Very basically and briefly, deafblindness means a loss of both vision and hearing. That is the rawest definition, the specific range of vision loss and hearing loss vary greatly. Each person who is Deaf-Blind sees and hears things differently.
I have friends who are fully Deaf, with a minor vision loss. I have friends who use Cochlear Implants because their hearing is “attainable”, and their vision is poor. I also have many friends who are gradually becoming full blind while being deaf since birth. Deaf-Blind people are as unique as rare flowers in a florist shop!.
Now, isolation is very common among those who are Deaf-Blind, why? With vision limitations, one cannot see clearly what is happening around them. Then, toss in hearing loss, they can’t hear what is going on around them.
Before I go further: I want you to know that these observations are mine and mine alone. Each person who is Deaf-Blind has different experiences, environments and supports. What might be isolating to some people, may not be isolating to others.
To demonstrate, I will use myself. I mostly rely on my vision to get information of the environment: obviously with ASL communication, who is talking, reading books, clothing, road safety and such. My hearing is too far gone to be of any use. I cannot see clearly to lipread.

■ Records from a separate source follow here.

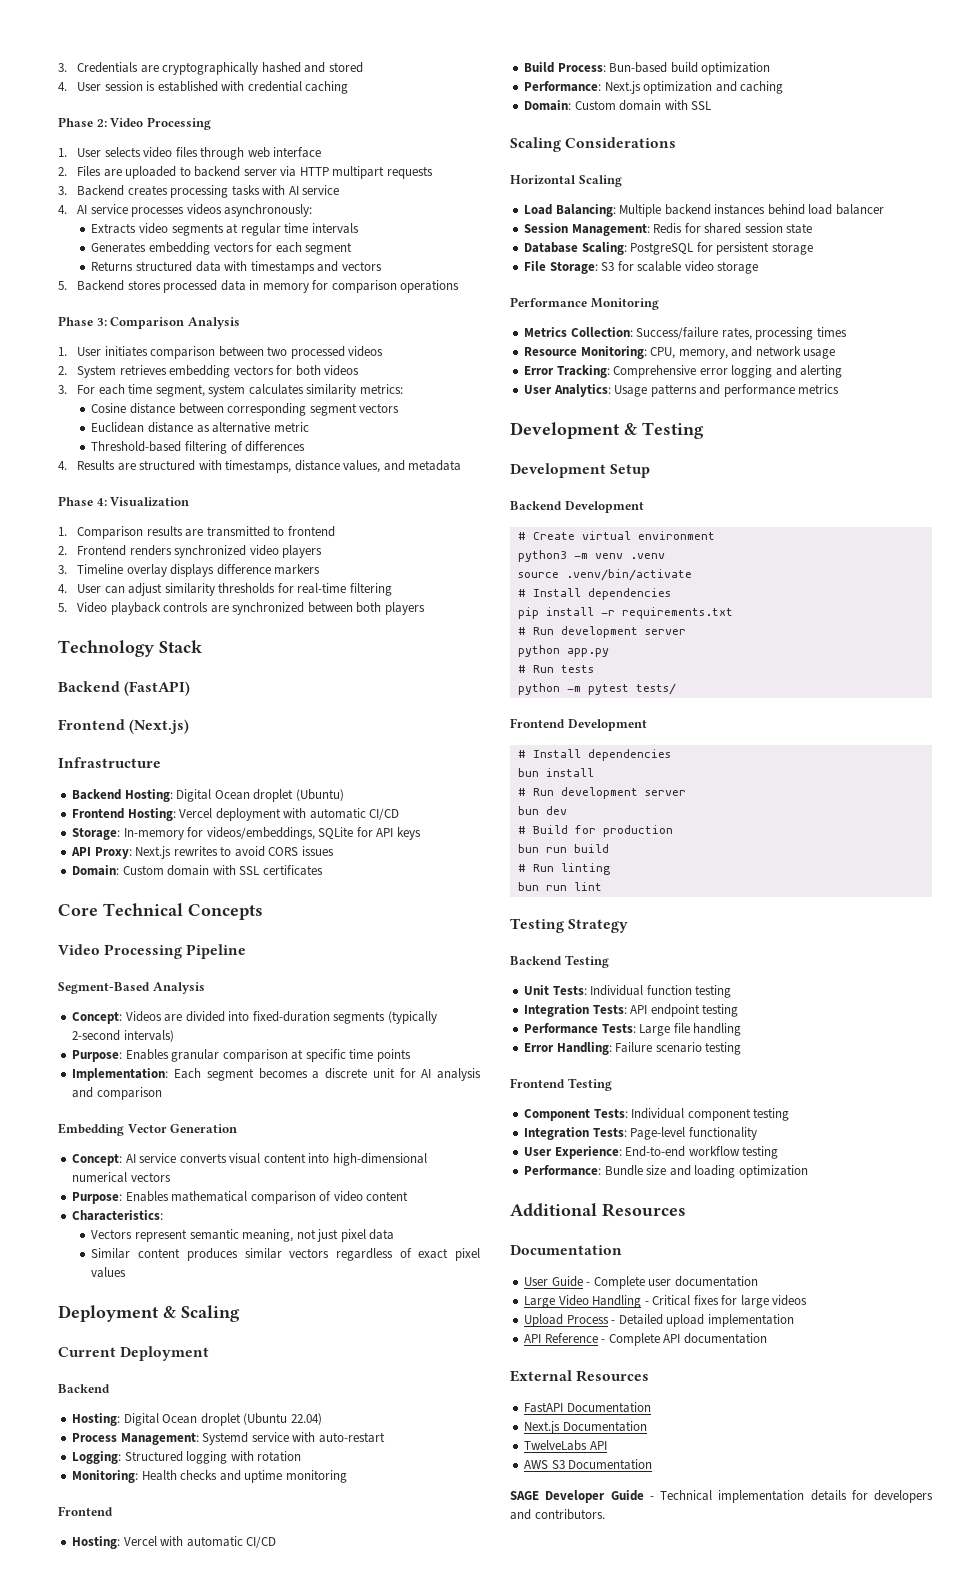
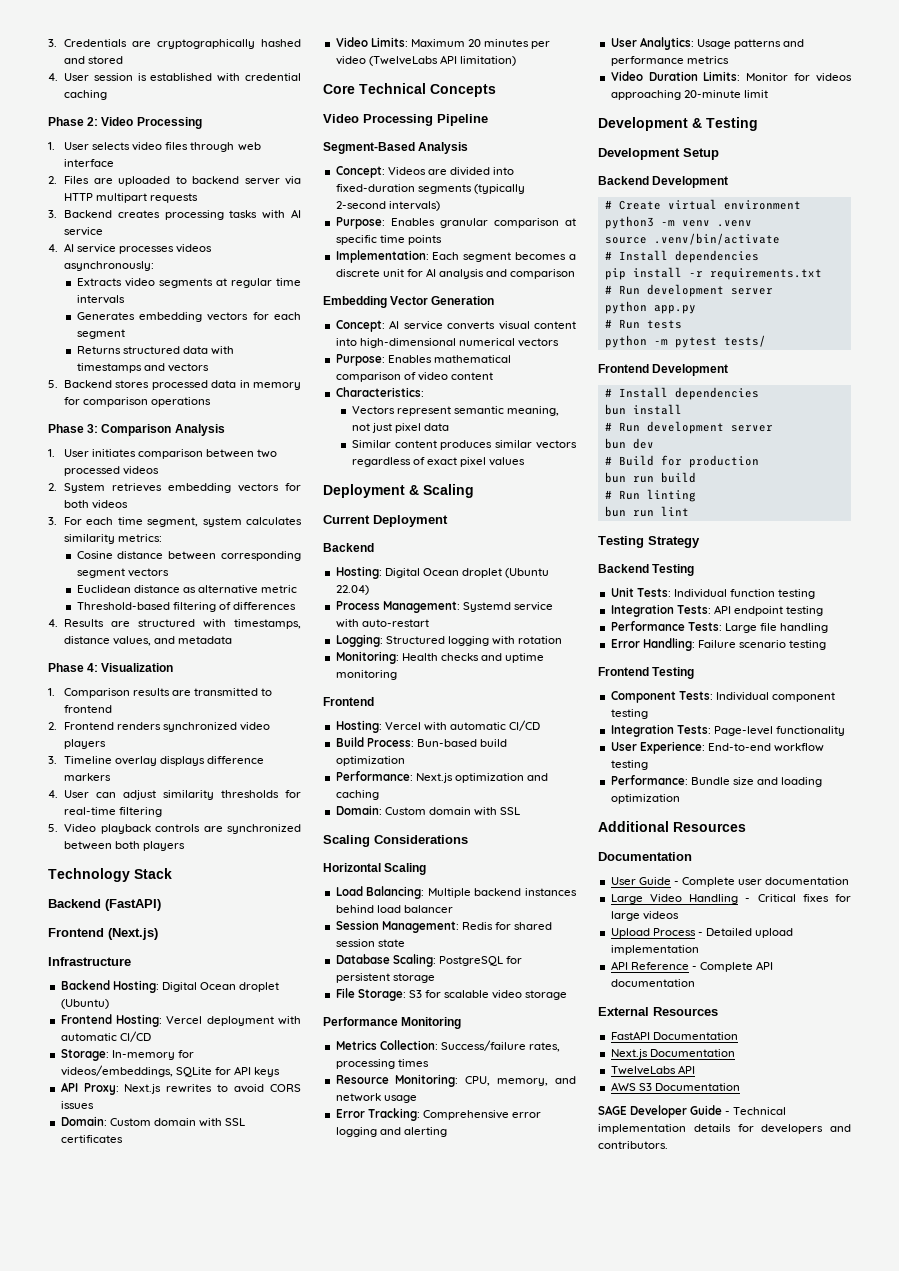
+ Video Limits: Maximum 20 minutes per video (TwelveLabs API limitation)
+ Video Duration Limits: Monitor for videos approaching 20-minute limit

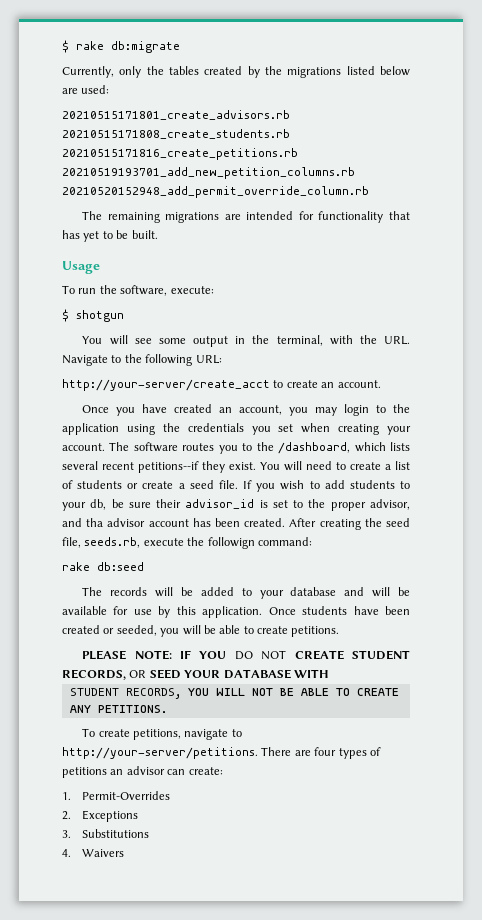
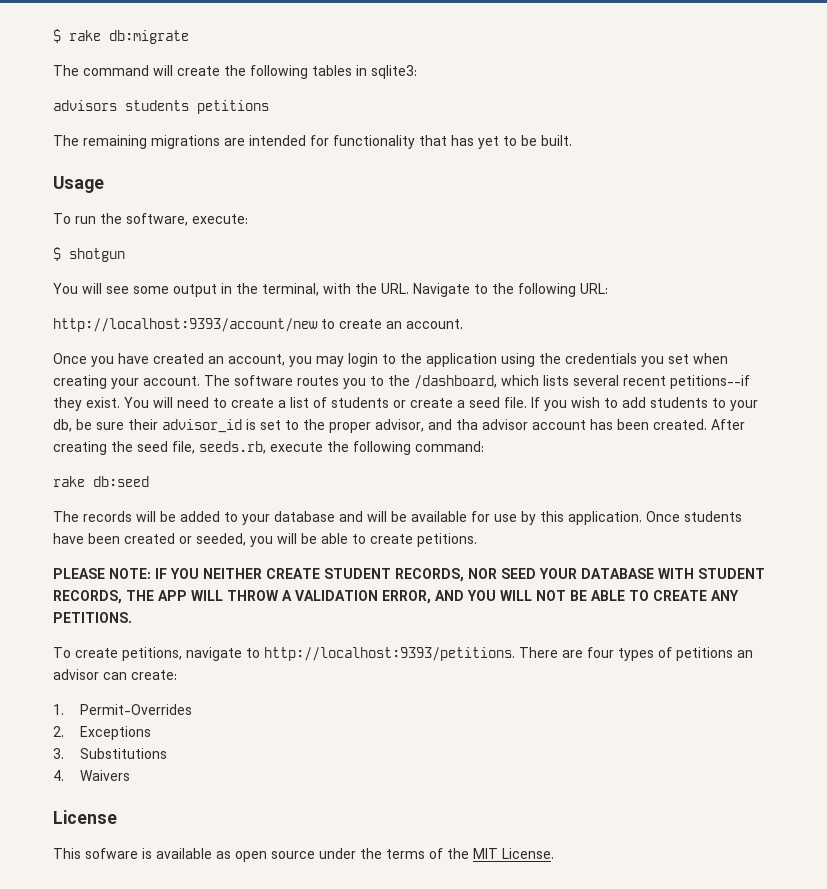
- Currently, only the tables created by the migrations listed below are used:
- 20210515171801_create_advisors.rb 20210515171808_create_students.rb 20210515171816_create_petitions.rb 20210519193701_add_new_petition_columns.rb 20210520152948_add_permit_override_column.rb
+ The command will create the following tables in sqlite3:
+ advisors students petitions
- http://your-server/create_acct to create an account.
+ http://localhost:9393/account/new to create an account.
- After creating the seed file, seeds.rb, execute the followign command:
+ After creating the seed file, seeds.rb, execute the following command:
- PLEASE NOTE: IF YOU DO NOT CREATE STUDENT RECORDS, OR SEED YOUR DATABASE WITH
- STUDENT RECORDS, YOU WILL NOT BE ABLE TO CREATE ANY PETITIONS.
+ PLEASE NOTE: IF YOU NEITHER CREATE STUDENT RECORDS, NOR SEED YOUR DATABASE WITH STUDENT RECORDS, THE APP WILL THROW A VALIDATION ERROR, AND YOU WILL NOT BE ABLE TO CREATE ANY PETITIONS.
- To create petitions, navigate to http://your-server/petitions.
+ To create petitions, navigate to http://localhost:9393/petitions.
+ License
+ This sofware is available as open source under the terms of the MIT License.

If a group of people are talking, I know who is talking, he or she is usually doing random gestures, but what they are saying is obviously lost. If some Deaf friends are signing, and I’m close by, I can usually catch on, but if I’m three feet or more away, I miss everything. If people are loudly arguing, <ASL sign> “me understand not”! 🙂 Sometimes that is good, and sometimes bad! 😉 For me, when people are talking about daily life, I miss out, and that is what is most isolating to me. Hearing friends, family, relatives, church, asking for directions on the street, etc. You get the drift.
Now, you all know the saying: different strokes for different folks. Means different Deaf-Blind people are isolated in different ways. Perhaps they feel isolated shopping or going to the bank or to the gym or running errands or playing games with kids or meeting friends, or meeting friends with different communication needs (remember many Deaf-Blind are ASL fluent, but there are many Deaf-Blind who lack ASL skills and use voice/hearing to communicate). These are just some isolating areas off the top of my head. There are countless more!

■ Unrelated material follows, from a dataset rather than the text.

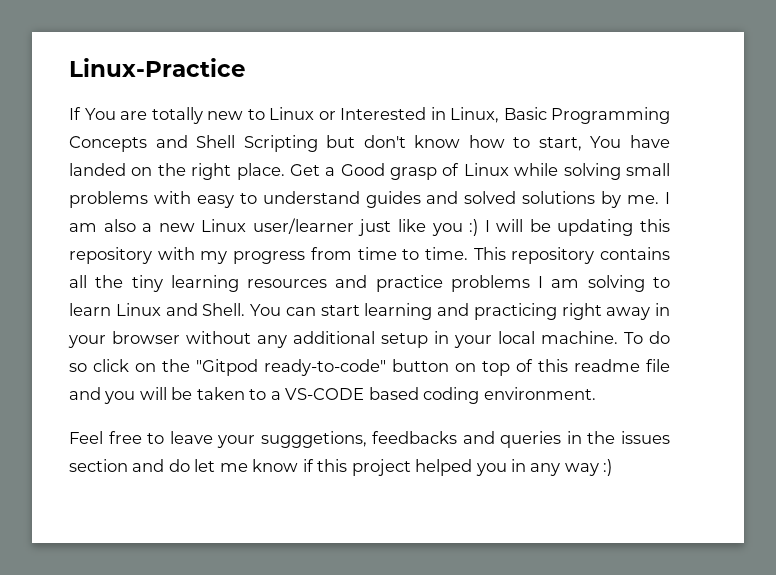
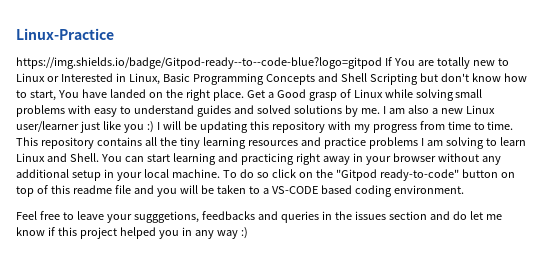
- If You are totally new to Linux or Interested in Linux, Basic Programming Concepts and Shell Scripting but don't know how to start, You have landed on the right place.
+ https://img.shields.io/badge/Gitpod-ready--to--code-blue?logo=gitpod If You are totally new to Linux or Interested in Linux, Basic Programming Concepts and Shell Scripting but don't know how to start, You have landed on the right place.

You are probably asking yourself, How can this isolation be solved so the Deaf-Blind person can lead a more inclusive life? It is quite simple, really. Provide Deaf-Blind people with Intervenors. An Intervenor is a professional who provides visual and auditory information to assist the Deaf-Blind person to make decisions and experience life to its fullest. They also help by guiding Deaf-Blind, providing additional information and environment cues. An Intervenor should be certified and a graduate of an accredited intervenor training program. One of Canada’s best Intervenor training programs is in Toronto, at the George Brown College-GBC. At GBC, students learn ASL, tactile ASL, two-hand manual (different points on your hand that represent a letter) and large print notes. These methods, and a few more, cover all ways to elevate isolation.
The intervenors help break the cycle of isolation. In Canada, outside of Ontario, there is a seriously lack of respect, understanding and knowledge of an intervenor.

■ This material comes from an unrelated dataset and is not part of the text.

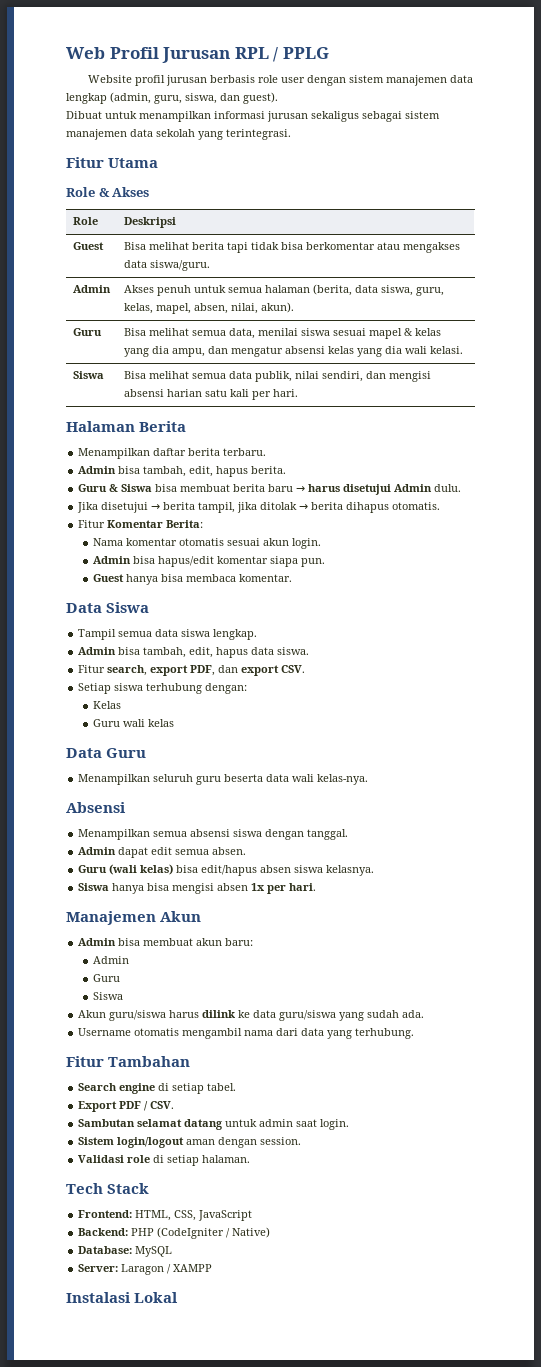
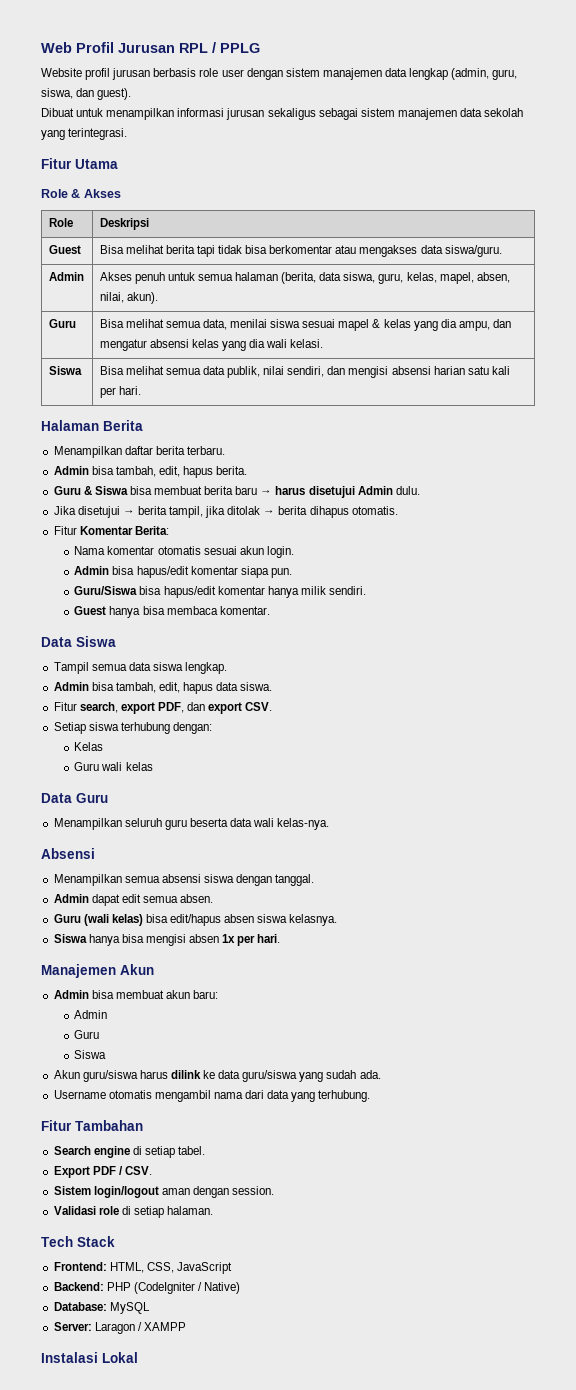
+ Guru/Siswa bisa hapus/edit komentar hanya milik sendiri.
- Sambutan selamat datang untuk admin saat login.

Many agencies with Deaf-Blind consumers, outside of Ontario, hire people who are not certified intervenors, often providing on-the-job training, while certified intervenors who do try to find work are often overlooked. There must be more Intervenor training programs in Canada. More Intervenors, more opportunities!
Remember, the comments above are mine, and not necessarily shared for anyone else. I am pretty sure some Deaf-Blind people are going to be emailing me with angry comments that I missed something vital. I am not worried about that. The point of this blog should be clear: all Deaf-Blind persons across Canada should have access to Intervenors!
Intervenor: the Isolation Buster!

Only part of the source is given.